The object of Frau Goetz's admiration stood radiantly in what had once been Roland Wheeler's library. At the moment she was laughing at something the director of the James Joyce Foundation was telling her. It was curious, Marcus thought, how she won people over so effortlessly. Kate Wheeler, the wealthy heiress, Lady Kenyon, the young widow of an English lord, or just plain Kate Brand, the wife of an American rock climber: whatever scandal they whispered seemed to slip away the moment one looked at that radiant smile.

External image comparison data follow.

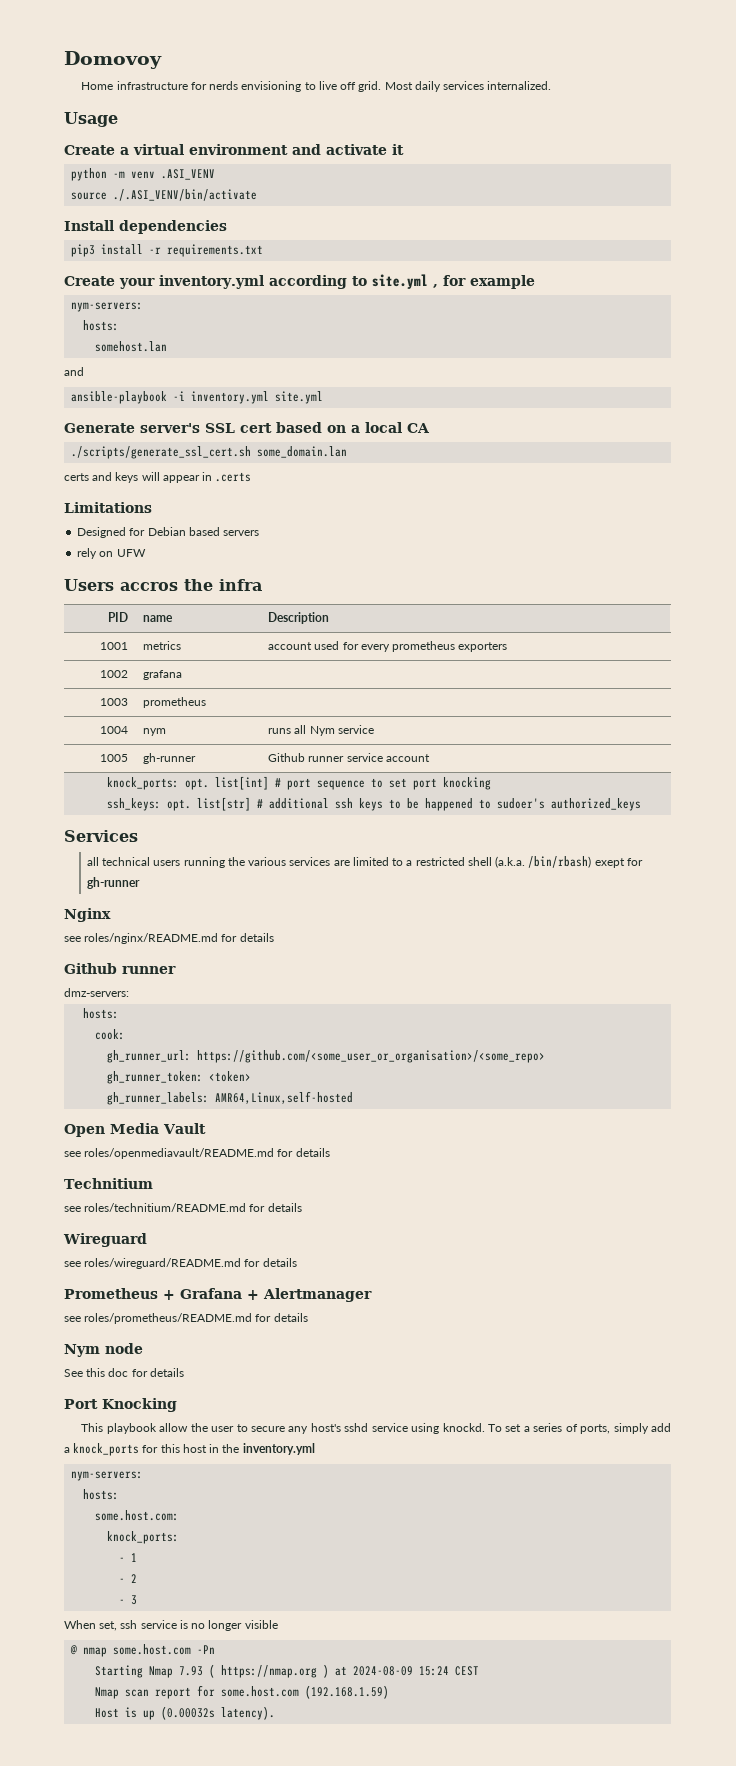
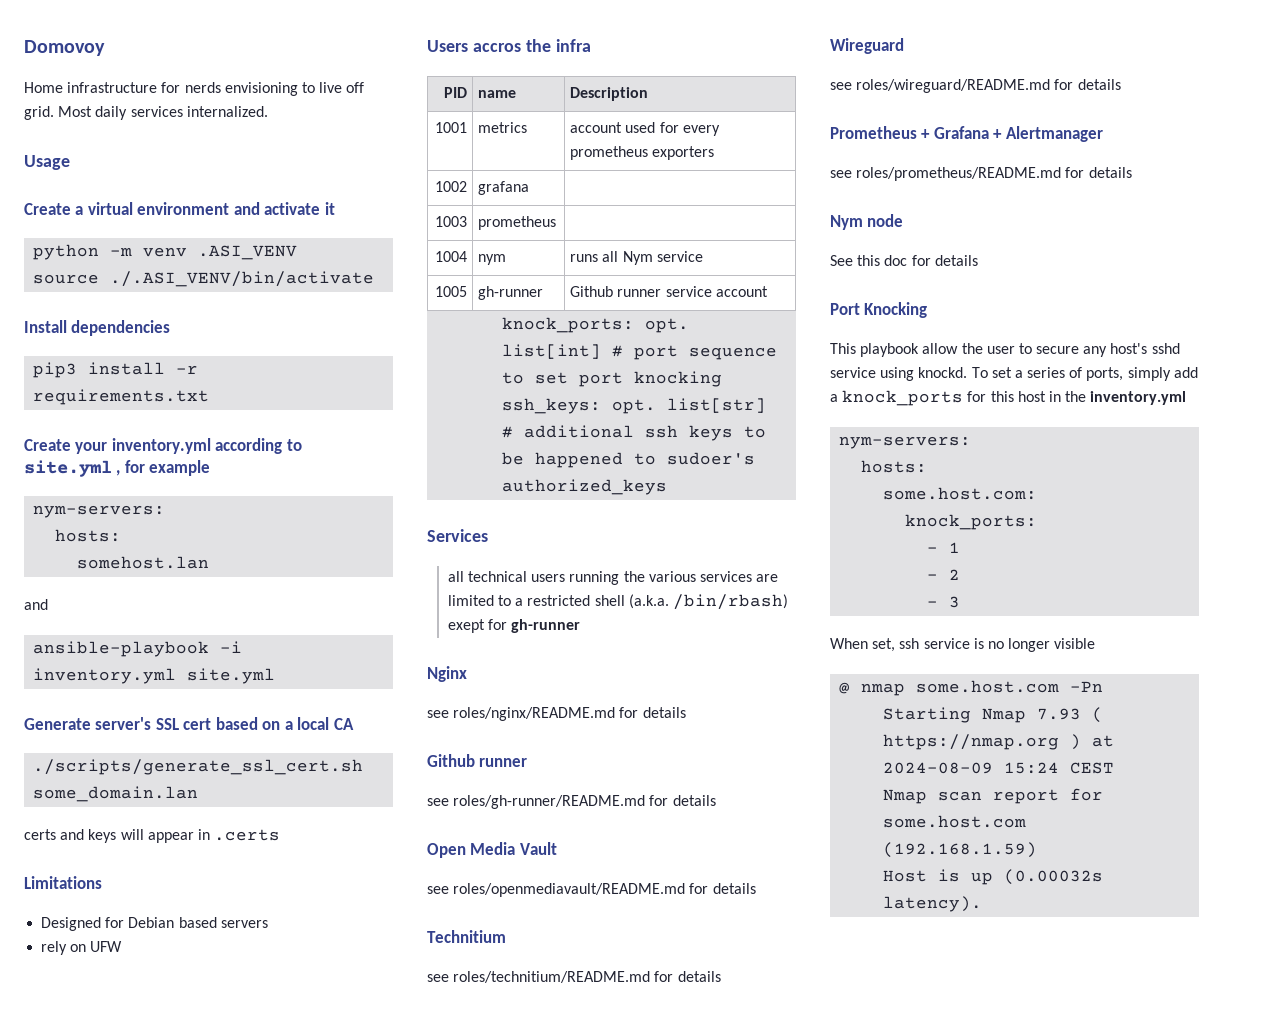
- dmz-servers:
- hosts:
- cook:
- gh_runner_url: https://github.com/<some_user_or_organisation>/<some_repo>
- gh_runner_token: <token>
- gh_runner_labels: AMR64,Linux,self-hosted
+ see roles/gh-runner/README.md for details

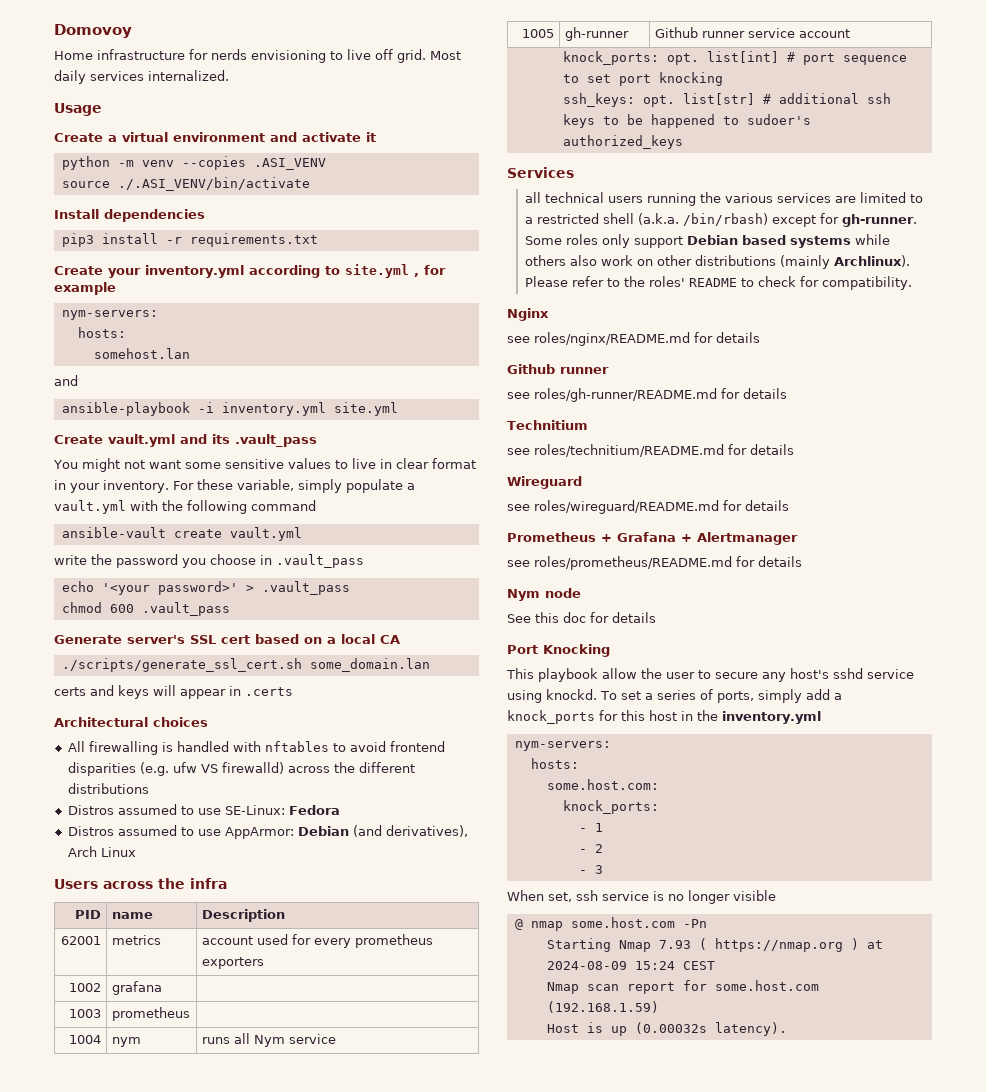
- python -m venv .ASI_VENV
+ python -m venv --copies .ASI_VENV
+ Create vault.yml and its .vault_pass
+ You might not want some sensitive values to live in clear format in your inventory. For these variable, simply populate a vault.yml with the following command
+ ansible-vault create vault.yml
+ write the password you choose in .vault_pass
+ echo '<your password>' > .vault_pass
+ chmod 600 .vault_pass
- Limitations
- Designed for Debian based servers
- rely on UFW
+ Architectural choices
+ All firewalling is handled with nftables to avoid frontend disparities (e.g. ufw VS firewalld) across the different distributions
+ Distros assumed to use SE-Linux: Fedora
+ Distros assumed to use AppArmor: Debian (and derivatives), Arch Linux
- Users accros the infra
+ Users across the infra
- 1001 | metrics | account used for every prometheus exporters
+ 62001 | metrics | account used for every prometheus exporters
- all technical users running the various services are limited to a restricted shell (a.k.a. /bin/rbash) exept for gh-runner
+ all technical users running the various services are limited to a restricted shell (a.k.a. /bin/rbash) except for gh-runner. Some roles only support Debian based systems while others also work on other distributions (mainly Archlinux). Please refer to the roles' README to check for compatibility.
- Open Media Vault
- see roles/openmediavault/README.md for details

It hadn't taken a hundred million pounds to buy her way back into Zürich's fickle embrace. Kate's smile alone was sufficient for that. The gift to Zürich in her father's name was exactly what it seemed: a daughter's love for her father.

Kate's husband, Ethan Brand, slipped away from the director of the opera and found the rock hounds in the garden at the side of the house: Reto, the madman, Renate, the dark-haired beauty, Karl, who could tell a story better than anyone, and Wolfe, the German who had nearly climbed Eiger with Kate before breaking both his legs at the Spider. They were drinking white wine and passing a joint. By the glassiness of their eyes Ethan was guessing the joint was probably not their first.

At the sight of him Karl cried out in
Swinglish
, 'Ethan! What's the
los
, man?'

'There's a cop inside,' he told them in English.

Reto laughed and said to send him out, maybe he wanted to get high, too. Renate wondered aloud if he had brought his handcuffs. Wolfe ignored the matter entirely and offered Ethan a toke. He knew Ethan didn't smoke. He did it just so he could sneer once Ethan refused.